Data records:
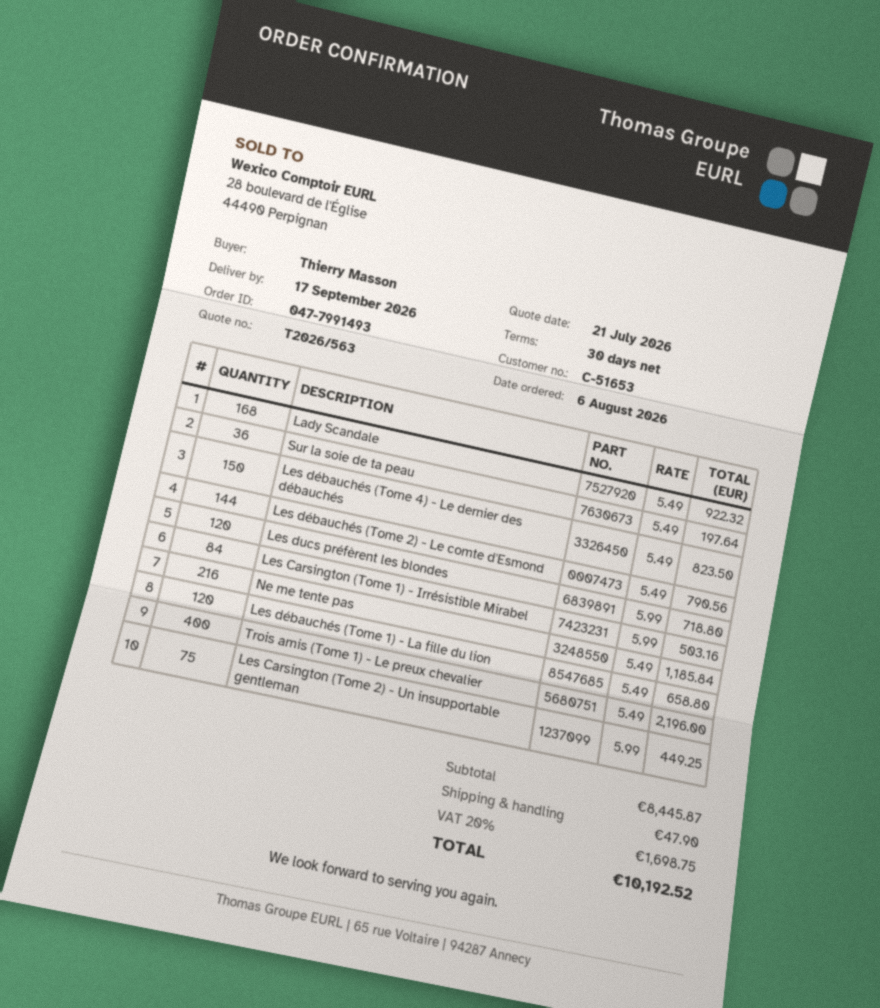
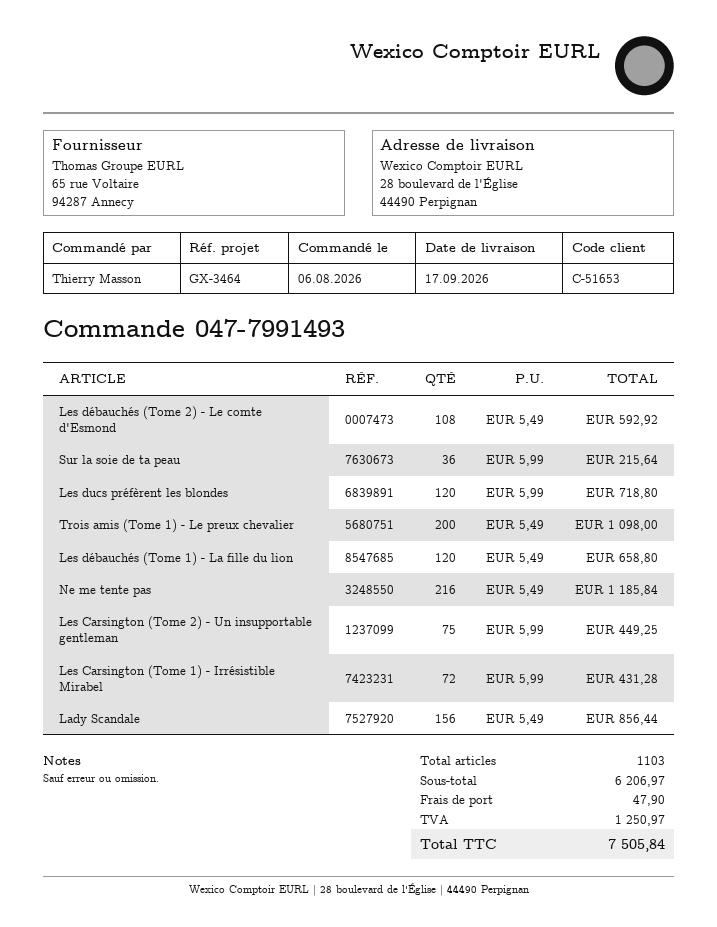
Lady Scandale: 168 x 5.49 = 922.32 -> 156 x 5.49 = 856.44
Sur la soie de ta peau: 36 x 5.49 = 197.64 -> 36 x 5.99 = 215.64
Les débauchés (Tome 4) - Le dernier des débauchés: 150 x 5.49 = 823.50 -> none
Les débauchés (Tome 2) - Le comte d'Esmond: 144 x 5.49 = 790.56 -> 108 x 5.49 = 592.92
Les Carsington (Tome 1) - Irrésistible Mirabel: 84 x 5.99 = 503.16 -> 72 x 5.99 = 431.28
Trois amis (Tome 1) - Le preux chevalier: 400 x 5.49 = 2196.00 -> 200 x 5.49 = 1098.00
subtotal: 8445.87 -> 6206.97
tax: 1698.75 -> 1250.97
total: 10192.52 -> 7505.84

Task to carry out: Leaving the images out, print the records above exactly.

Exercise answer:
Lady Scandale: 168 x 5.49 = 922.32 -> 156 x 5.49 = 856.44
Sur la soie de ta peau: 36 x 5.49 = 197.64 -> 36 x 5.99 = 215.64
Les débauchés (Tome 4) - Le dernier des débauchés: 150 x 5.49 = 823.50 -> none
Les débauchés (Tome 2) - Le comte d'Esmond: 144 x 5.49 = 790.56 -> 108 x 5.49 = 592.92
Les Carsington (Tome 1) - Irrésistible Mirabel: 84 x 5.99 = 503.16 -> 72 x 5.99 = 431.28
Trois amis (Tome 1) - Le preux chevalier: 400 x 5.49 = 2196.00 -> 200 x 5.49 = 1098.00
subtotal: 8445.87 -> 6206.97
tax: 1698.75 -> 1250.97
total: 10192.52 -> 7505.84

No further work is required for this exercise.